→ **Source data**
Content starts

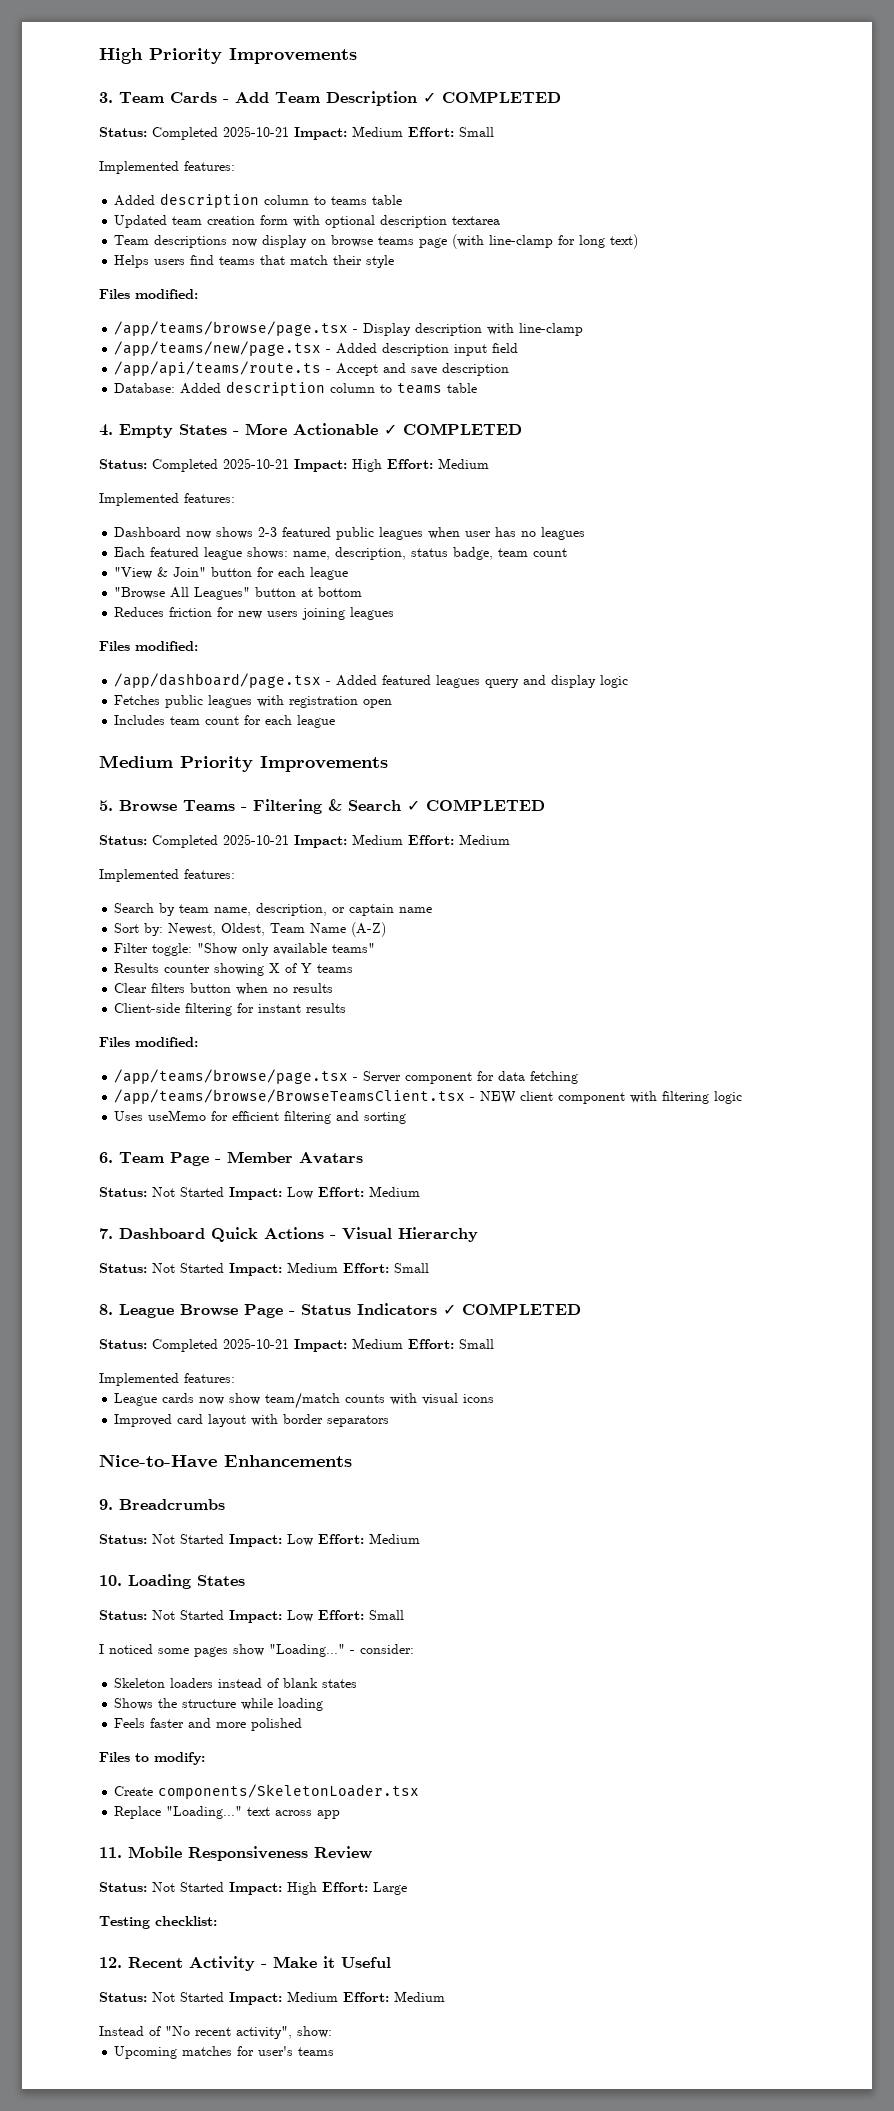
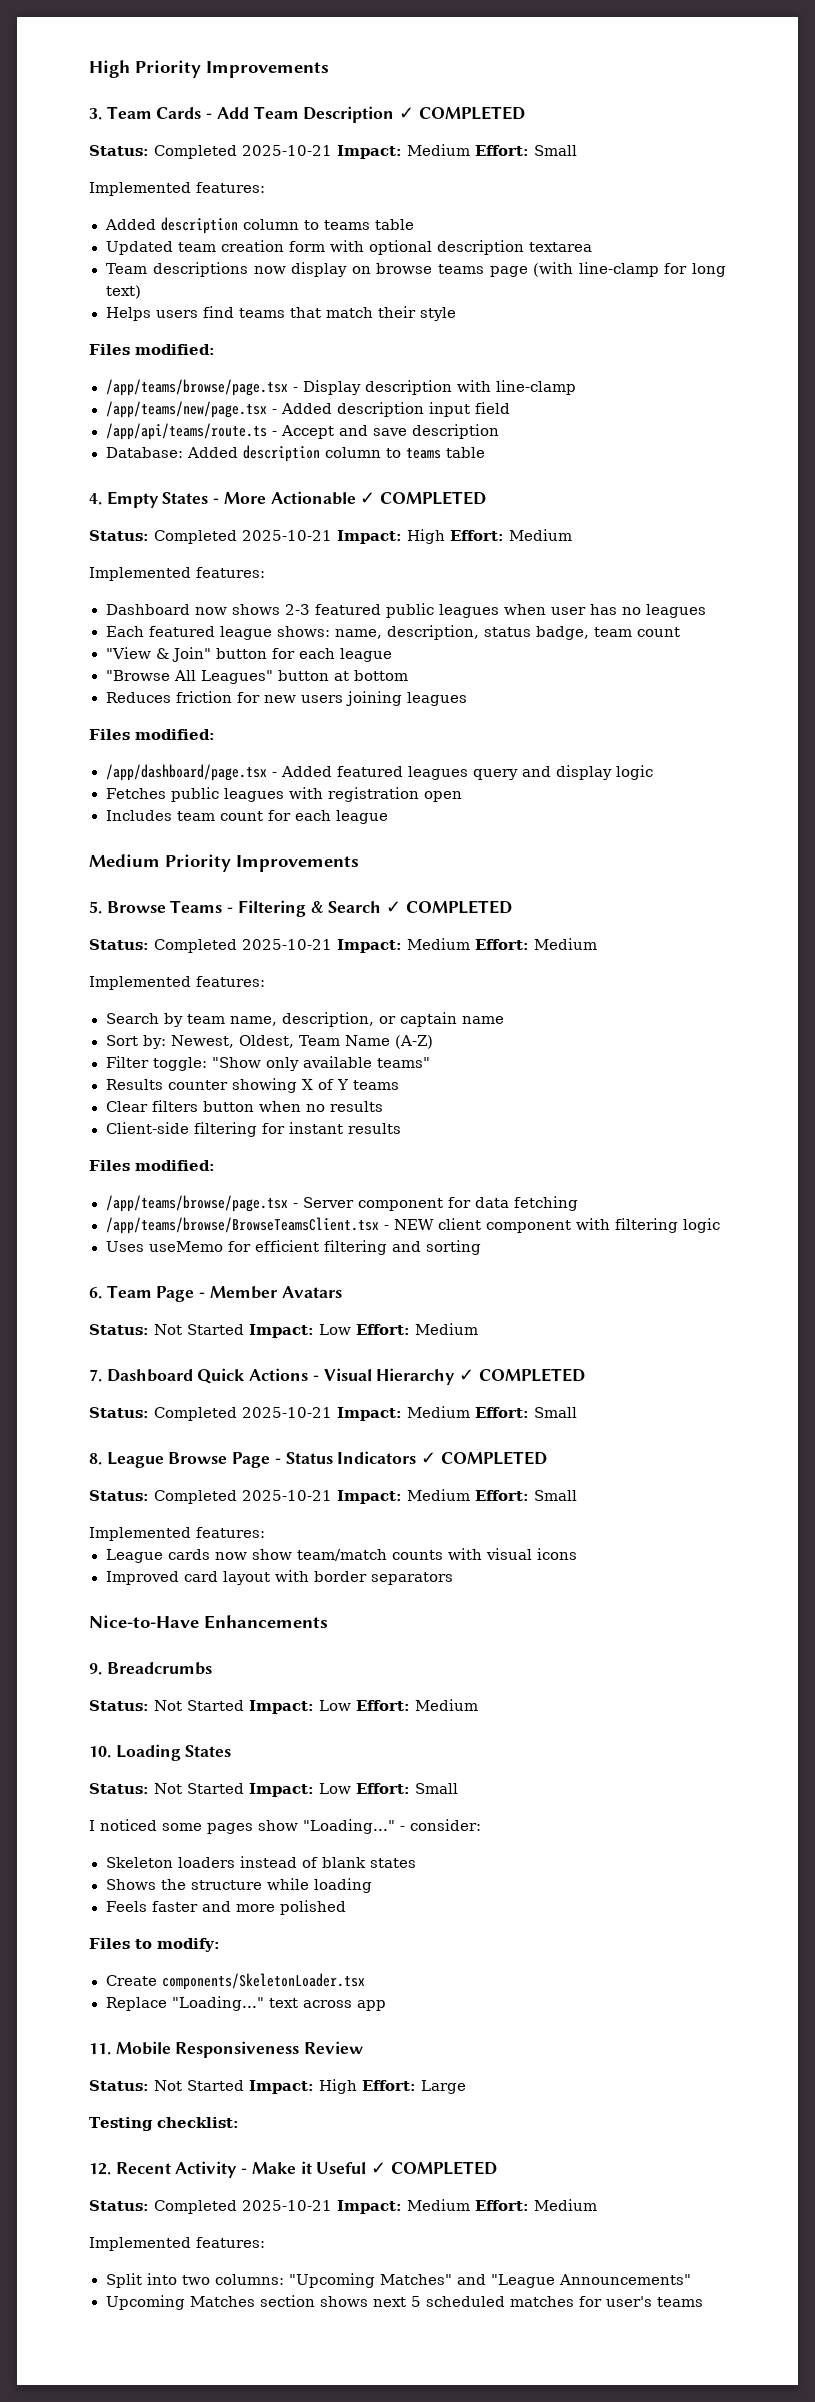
- 7. Dashboard Quick Actions - Visual Hierarchy
- Status: Not Started Impact: Medium Effort: Small
+ 7. Dashboard Quick Actions - Visual Hierarchy ✓ COMPLETED
+ Status: Completed 2025-10-21 Impact: Medium Effort: Small
- 12. Recent Activity - Make it Useful
- Status: Not Started Impact: Medium Effort: Medium
- Instead of "No recent activity", show:
- Upcoming matches for user's teams
+ 12. Recent Activity - Make it Useful ✓ COMPLETED
+ Status: Completed 2025-10-21 Impact: Medium Effort: Medium
+ Implemented features:
+ Split into two columns: "Upcoming Matches" and "League Announcements"
+ Upcoming Matches section shows next 5 scheduled matches for user's teams

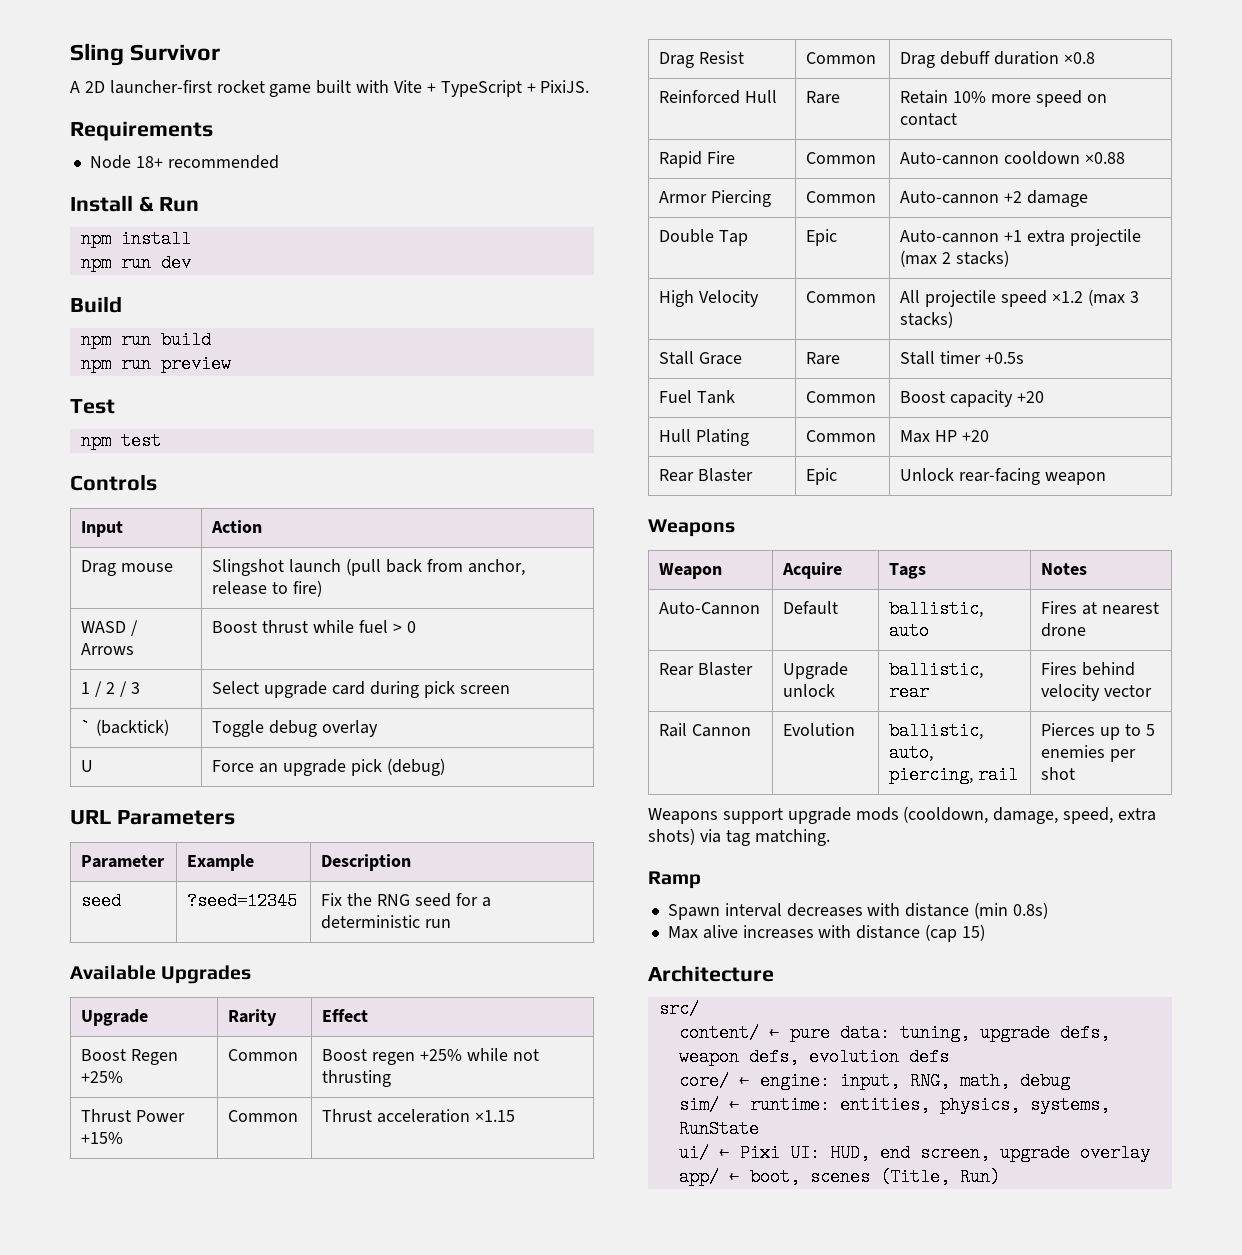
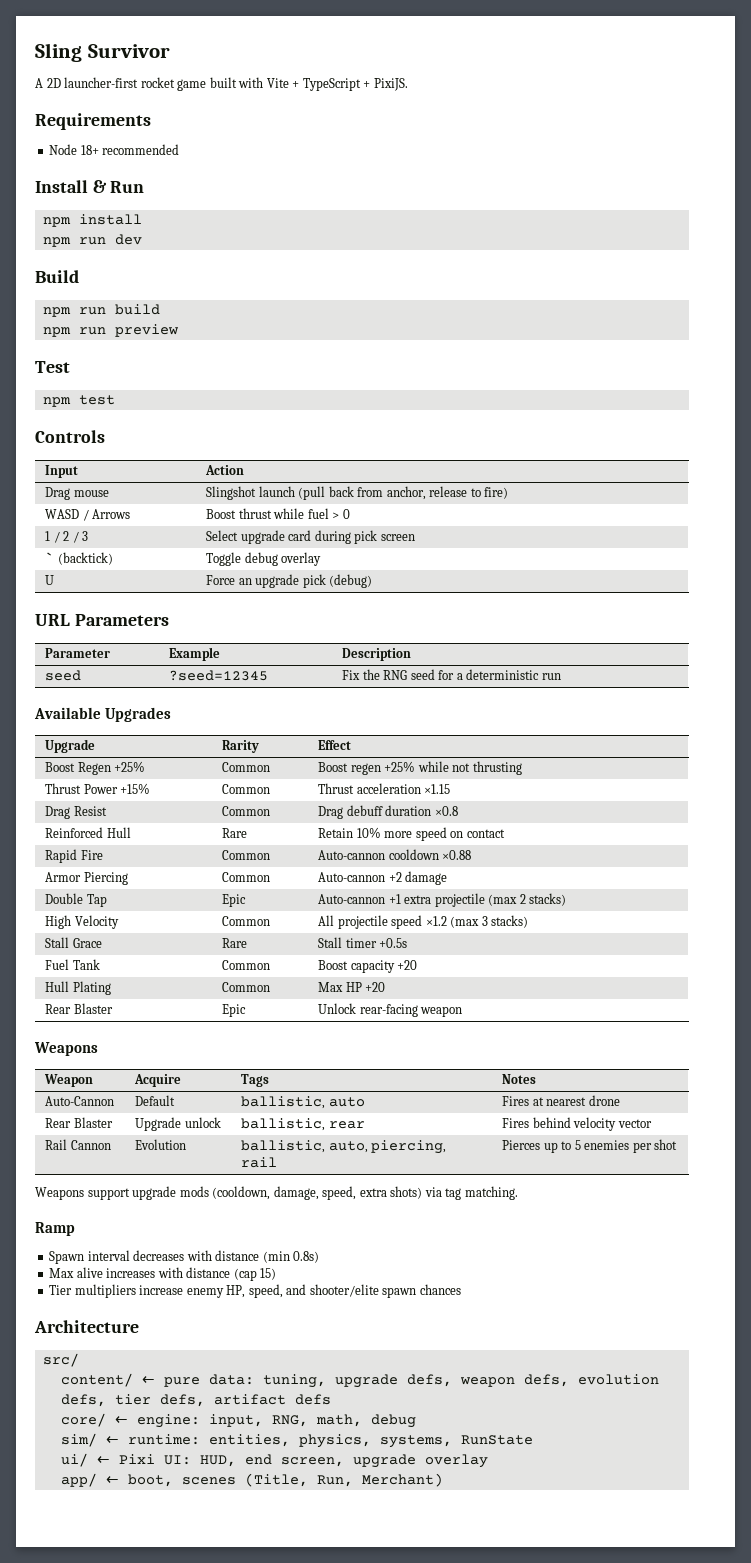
+ Tier multipliers increase enemy HP, speed, and shooter/elite spawn chances
- content/ ← pure data: tuning, upgrade defs, weapon defs, evolution defs
+ content/ ← pure data: tuning, upgrade defs, weapon defs, evolution defs, tier defs, artifact defs
- app/ ← boot, scenes (Title, Run)
+ app/ ← boot, scenes (Title, Run, Merchant)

Content ends

→ **Required work**
Each line holding the word "evolution" must be copied from the data.

→ **Written reply**
- content/ ← pure data: tuning, upgrade defs, weapon defs, evolution defs
+ content/ ← pure data: tuning, upgrade defs, weapon defs, evolution defs, tier defs, artifact defs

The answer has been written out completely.